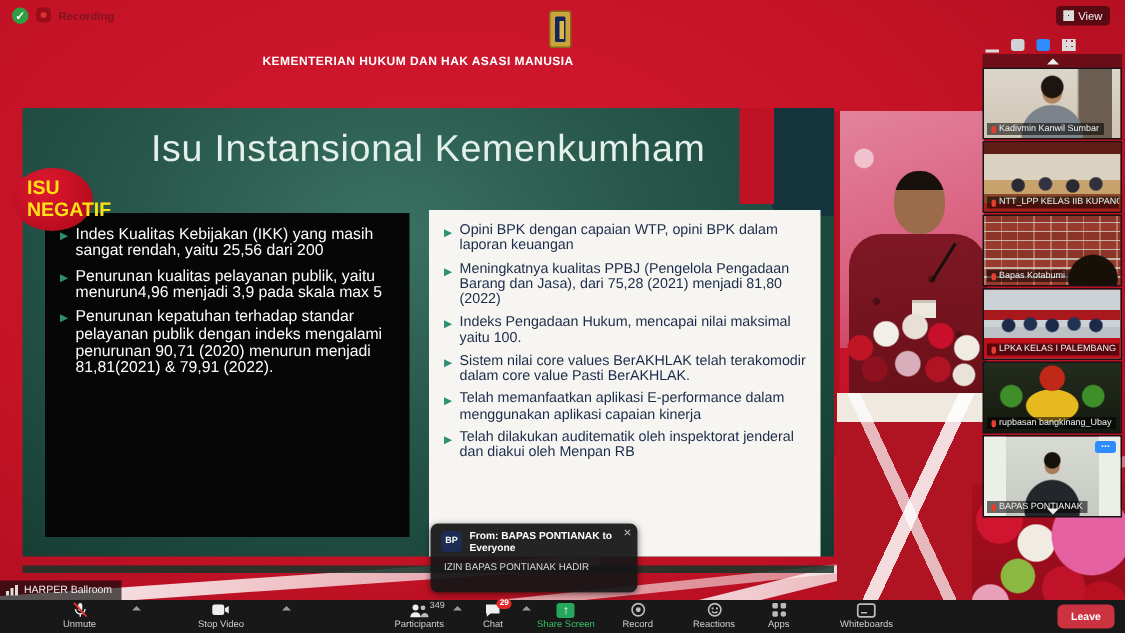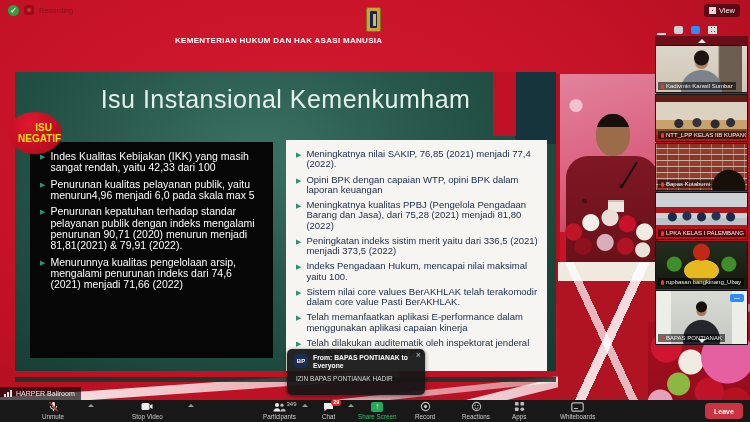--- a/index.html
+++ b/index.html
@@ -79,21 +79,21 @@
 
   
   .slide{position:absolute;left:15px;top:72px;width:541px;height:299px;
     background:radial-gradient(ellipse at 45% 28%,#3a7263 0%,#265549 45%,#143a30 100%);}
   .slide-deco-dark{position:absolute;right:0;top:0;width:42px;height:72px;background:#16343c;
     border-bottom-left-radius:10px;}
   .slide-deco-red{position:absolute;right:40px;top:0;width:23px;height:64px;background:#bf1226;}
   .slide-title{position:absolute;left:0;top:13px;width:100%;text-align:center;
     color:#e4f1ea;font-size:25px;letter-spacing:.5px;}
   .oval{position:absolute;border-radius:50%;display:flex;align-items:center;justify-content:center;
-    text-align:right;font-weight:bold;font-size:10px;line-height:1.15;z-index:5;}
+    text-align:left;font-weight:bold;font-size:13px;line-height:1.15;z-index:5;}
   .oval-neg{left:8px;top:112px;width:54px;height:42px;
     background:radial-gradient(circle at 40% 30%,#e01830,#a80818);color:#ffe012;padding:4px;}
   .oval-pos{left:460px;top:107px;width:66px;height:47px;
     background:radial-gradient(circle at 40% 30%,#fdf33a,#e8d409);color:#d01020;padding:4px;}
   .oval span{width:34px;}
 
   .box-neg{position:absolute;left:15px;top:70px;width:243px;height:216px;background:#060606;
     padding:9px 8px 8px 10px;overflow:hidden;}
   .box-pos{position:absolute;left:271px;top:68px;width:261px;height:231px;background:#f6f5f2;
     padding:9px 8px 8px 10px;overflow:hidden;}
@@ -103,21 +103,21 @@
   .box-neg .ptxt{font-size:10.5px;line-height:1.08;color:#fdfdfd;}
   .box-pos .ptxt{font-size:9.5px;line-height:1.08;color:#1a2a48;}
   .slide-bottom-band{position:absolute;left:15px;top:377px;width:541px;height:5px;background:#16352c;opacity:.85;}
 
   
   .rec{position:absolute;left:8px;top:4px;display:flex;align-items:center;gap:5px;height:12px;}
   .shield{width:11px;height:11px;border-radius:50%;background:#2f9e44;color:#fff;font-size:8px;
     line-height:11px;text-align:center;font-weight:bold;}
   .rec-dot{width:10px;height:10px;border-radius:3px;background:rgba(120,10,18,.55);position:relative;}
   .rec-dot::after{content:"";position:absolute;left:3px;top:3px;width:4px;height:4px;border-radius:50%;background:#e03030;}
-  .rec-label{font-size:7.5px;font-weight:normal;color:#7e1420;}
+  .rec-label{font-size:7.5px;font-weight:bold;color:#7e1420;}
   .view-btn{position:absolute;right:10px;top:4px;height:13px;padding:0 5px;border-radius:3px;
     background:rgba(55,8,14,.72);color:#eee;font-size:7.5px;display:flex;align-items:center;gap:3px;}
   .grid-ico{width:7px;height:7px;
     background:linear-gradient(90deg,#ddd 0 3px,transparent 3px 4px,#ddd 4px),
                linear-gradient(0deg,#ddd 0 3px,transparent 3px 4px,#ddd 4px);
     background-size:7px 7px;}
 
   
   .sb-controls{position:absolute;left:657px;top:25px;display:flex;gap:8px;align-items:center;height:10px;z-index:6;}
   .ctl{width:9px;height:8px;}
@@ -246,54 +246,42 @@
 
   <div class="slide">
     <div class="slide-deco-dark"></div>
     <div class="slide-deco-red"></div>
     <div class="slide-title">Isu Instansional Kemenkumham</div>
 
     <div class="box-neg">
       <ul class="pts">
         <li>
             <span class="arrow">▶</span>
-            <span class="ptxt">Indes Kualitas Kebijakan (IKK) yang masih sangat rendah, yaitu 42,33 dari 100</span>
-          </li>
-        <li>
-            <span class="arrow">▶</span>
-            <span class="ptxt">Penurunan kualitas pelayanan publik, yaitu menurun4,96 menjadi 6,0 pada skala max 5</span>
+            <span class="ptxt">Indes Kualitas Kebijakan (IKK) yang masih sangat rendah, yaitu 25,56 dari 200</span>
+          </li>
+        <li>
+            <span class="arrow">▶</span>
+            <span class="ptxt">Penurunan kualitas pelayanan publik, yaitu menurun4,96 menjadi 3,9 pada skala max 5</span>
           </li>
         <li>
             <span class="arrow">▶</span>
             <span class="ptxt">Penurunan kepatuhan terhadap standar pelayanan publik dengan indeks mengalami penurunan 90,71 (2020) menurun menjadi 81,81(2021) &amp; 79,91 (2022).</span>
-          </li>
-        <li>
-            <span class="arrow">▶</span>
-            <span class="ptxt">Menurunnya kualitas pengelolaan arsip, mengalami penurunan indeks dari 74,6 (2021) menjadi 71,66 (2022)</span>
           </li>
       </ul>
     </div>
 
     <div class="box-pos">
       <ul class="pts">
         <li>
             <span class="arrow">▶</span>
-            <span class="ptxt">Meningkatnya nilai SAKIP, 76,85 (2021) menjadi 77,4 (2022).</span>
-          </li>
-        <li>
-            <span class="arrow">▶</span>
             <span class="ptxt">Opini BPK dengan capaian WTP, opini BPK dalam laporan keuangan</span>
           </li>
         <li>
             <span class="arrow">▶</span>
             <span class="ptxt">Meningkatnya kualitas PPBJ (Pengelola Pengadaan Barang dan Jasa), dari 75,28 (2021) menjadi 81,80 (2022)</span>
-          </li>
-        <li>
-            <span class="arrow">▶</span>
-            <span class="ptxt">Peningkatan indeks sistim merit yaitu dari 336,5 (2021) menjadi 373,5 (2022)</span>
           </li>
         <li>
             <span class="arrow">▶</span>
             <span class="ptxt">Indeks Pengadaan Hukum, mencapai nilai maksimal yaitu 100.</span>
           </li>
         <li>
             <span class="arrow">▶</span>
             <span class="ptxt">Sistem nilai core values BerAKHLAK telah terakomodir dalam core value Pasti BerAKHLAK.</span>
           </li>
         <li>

++++++++

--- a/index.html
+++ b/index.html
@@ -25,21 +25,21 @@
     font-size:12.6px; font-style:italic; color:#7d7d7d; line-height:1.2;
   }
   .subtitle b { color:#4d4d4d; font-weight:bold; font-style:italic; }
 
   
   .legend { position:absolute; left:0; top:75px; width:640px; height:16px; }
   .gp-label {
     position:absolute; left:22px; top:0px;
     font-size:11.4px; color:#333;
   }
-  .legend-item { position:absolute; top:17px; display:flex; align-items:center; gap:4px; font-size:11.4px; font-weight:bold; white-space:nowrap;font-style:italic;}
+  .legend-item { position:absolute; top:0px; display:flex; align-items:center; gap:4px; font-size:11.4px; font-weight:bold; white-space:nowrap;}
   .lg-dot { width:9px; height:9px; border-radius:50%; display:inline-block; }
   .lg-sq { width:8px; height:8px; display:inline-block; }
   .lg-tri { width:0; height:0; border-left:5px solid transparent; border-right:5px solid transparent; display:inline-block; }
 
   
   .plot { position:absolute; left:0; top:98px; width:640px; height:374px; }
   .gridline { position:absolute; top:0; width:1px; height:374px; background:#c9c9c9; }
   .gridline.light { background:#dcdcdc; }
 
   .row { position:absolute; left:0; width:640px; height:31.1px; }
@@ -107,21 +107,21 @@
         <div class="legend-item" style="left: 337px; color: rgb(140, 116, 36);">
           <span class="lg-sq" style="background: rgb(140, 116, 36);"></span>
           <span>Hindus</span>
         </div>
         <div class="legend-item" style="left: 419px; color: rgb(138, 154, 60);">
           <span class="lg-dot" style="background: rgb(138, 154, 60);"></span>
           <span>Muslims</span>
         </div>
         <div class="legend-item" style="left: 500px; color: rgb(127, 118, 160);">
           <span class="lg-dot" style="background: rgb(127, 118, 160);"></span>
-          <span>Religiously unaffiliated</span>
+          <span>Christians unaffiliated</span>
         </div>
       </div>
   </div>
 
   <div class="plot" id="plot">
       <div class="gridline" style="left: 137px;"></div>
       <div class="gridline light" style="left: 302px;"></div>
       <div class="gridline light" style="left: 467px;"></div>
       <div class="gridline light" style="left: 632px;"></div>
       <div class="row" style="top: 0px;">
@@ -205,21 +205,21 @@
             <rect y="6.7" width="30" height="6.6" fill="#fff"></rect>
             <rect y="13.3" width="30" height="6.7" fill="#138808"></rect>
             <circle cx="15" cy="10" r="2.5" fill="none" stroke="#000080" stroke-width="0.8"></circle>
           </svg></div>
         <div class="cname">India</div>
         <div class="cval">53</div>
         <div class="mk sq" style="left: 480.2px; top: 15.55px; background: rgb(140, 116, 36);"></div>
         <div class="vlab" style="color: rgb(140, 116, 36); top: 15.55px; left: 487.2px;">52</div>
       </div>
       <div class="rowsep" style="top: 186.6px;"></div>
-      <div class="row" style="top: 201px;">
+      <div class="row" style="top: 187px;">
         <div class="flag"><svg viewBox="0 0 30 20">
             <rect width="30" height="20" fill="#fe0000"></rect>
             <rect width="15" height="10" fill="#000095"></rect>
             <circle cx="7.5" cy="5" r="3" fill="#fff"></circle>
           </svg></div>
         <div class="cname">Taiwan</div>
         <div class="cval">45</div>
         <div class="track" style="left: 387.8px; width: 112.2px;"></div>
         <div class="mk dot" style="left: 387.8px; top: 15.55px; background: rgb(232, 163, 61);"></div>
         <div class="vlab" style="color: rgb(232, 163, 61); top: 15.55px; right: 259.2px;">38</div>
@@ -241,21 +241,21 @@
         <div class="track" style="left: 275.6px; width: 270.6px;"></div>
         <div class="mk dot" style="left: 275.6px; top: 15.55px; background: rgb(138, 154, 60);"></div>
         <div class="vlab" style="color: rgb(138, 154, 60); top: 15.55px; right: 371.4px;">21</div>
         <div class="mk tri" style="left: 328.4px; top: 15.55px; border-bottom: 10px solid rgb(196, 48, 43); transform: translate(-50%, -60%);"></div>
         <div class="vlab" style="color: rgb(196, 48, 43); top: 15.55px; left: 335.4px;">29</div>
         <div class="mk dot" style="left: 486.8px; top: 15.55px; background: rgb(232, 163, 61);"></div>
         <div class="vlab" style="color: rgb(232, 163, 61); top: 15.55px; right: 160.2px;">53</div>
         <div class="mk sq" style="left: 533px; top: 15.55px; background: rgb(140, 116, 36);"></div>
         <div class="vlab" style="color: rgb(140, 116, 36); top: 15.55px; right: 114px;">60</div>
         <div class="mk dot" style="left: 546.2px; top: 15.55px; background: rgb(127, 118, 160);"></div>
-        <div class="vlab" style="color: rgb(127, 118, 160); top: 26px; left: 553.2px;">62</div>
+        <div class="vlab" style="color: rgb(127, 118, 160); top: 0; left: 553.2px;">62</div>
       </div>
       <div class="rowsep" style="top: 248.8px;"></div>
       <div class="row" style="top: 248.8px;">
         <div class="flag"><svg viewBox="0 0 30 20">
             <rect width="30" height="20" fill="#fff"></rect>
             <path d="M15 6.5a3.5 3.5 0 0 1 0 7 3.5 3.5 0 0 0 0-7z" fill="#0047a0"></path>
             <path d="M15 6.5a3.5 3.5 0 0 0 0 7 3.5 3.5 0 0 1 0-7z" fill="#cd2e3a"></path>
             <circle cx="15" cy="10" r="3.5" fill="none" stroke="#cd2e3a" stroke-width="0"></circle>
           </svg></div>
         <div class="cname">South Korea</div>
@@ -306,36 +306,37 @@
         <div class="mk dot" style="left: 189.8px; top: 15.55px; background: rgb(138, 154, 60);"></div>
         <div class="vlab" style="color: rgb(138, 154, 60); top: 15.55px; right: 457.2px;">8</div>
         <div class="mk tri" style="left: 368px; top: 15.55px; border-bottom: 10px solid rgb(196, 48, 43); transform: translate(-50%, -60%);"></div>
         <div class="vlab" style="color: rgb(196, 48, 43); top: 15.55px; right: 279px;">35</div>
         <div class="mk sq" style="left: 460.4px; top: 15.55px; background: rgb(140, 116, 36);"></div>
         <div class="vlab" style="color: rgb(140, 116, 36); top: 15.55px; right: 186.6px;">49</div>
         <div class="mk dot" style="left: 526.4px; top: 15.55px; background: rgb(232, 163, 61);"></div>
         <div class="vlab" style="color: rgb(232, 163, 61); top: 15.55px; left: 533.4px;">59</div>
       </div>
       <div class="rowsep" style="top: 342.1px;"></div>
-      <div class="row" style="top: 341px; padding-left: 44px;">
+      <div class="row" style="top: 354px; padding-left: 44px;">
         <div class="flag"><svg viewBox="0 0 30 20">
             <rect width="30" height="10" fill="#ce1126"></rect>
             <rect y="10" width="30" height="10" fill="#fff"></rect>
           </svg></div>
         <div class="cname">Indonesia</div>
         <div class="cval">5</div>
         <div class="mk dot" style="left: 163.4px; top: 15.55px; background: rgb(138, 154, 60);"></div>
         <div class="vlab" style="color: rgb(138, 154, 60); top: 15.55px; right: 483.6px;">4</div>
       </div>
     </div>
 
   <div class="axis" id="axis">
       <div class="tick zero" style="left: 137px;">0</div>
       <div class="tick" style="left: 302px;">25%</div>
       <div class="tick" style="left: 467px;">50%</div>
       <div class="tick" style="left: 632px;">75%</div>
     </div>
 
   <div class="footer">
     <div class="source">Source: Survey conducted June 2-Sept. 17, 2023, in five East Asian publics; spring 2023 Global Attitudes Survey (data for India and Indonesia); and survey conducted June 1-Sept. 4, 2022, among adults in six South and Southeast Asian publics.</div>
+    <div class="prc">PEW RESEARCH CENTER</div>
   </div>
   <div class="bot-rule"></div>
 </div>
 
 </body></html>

++++++++

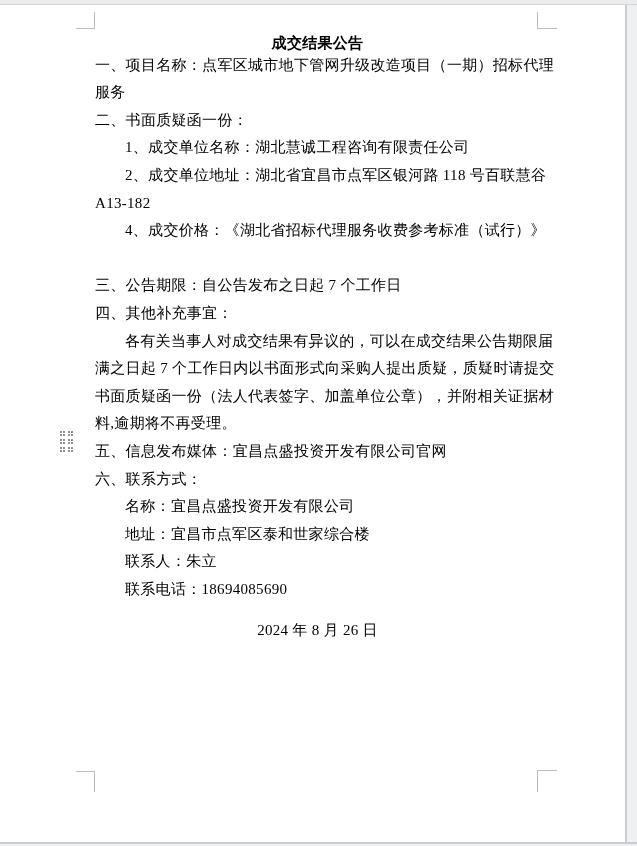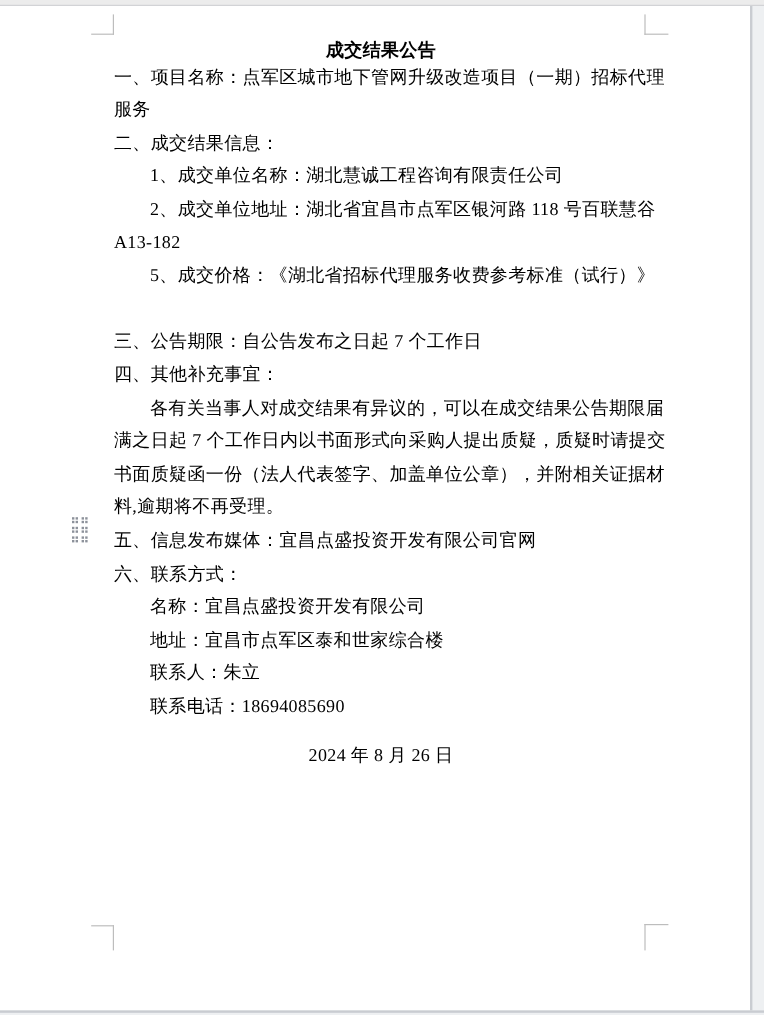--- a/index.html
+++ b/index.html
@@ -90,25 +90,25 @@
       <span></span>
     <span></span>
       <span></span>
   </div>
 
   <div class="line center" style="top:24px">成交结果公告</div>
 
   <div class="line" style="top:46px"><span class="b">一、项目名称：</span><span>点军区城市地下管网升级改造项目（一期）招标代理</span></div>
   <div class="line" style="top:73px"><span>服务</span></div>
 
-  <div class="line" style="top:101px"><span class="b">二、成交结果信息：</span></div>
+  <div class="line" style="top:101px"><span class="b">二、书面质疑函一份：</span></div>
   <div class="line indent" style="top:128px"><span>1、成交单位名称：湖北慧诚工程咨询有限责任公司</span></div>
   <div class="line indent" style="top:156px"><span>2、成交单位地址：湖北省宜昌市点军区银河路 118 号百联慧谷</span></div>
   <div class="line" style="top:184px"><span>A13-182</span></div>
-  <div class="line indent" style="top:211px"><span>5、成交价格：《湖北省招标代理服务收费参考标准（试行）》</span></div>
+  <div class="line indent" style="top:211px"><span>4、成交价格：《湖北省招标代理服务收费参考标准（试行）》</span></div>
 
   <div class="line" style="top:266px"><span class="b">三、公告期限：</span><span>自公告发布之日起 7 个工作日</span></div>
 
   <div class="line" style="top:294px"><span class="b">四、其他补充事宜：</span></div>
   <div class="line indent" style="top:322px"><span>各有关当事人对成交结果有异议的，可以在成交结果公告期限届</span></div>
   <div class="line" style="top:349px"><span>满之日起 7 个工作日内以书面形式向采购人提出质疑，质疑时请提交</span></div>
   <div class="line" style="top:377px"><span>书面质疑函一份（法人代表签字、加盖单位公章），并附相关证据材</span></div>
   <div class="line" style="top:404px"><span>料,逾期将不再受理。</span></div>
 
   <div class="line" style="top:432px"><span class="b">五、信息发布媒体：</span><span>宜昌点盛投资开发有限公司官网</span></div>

++++++++

• _Instructions to follow_
Determine which lines above include the word "deco", and report those lines in full.

• _Completed task_
   .slide-deco-dark{position:absolute;right:0;top:0;width:42px;height:72px;background:#16343c;
   .slide-deco-red{position:absolute;right:40px;top:0;width:23px;height:64px;background:#bf1226;}
     <div class="slide-deco-dark"></div>
     <div class="slide-deco-red"></div>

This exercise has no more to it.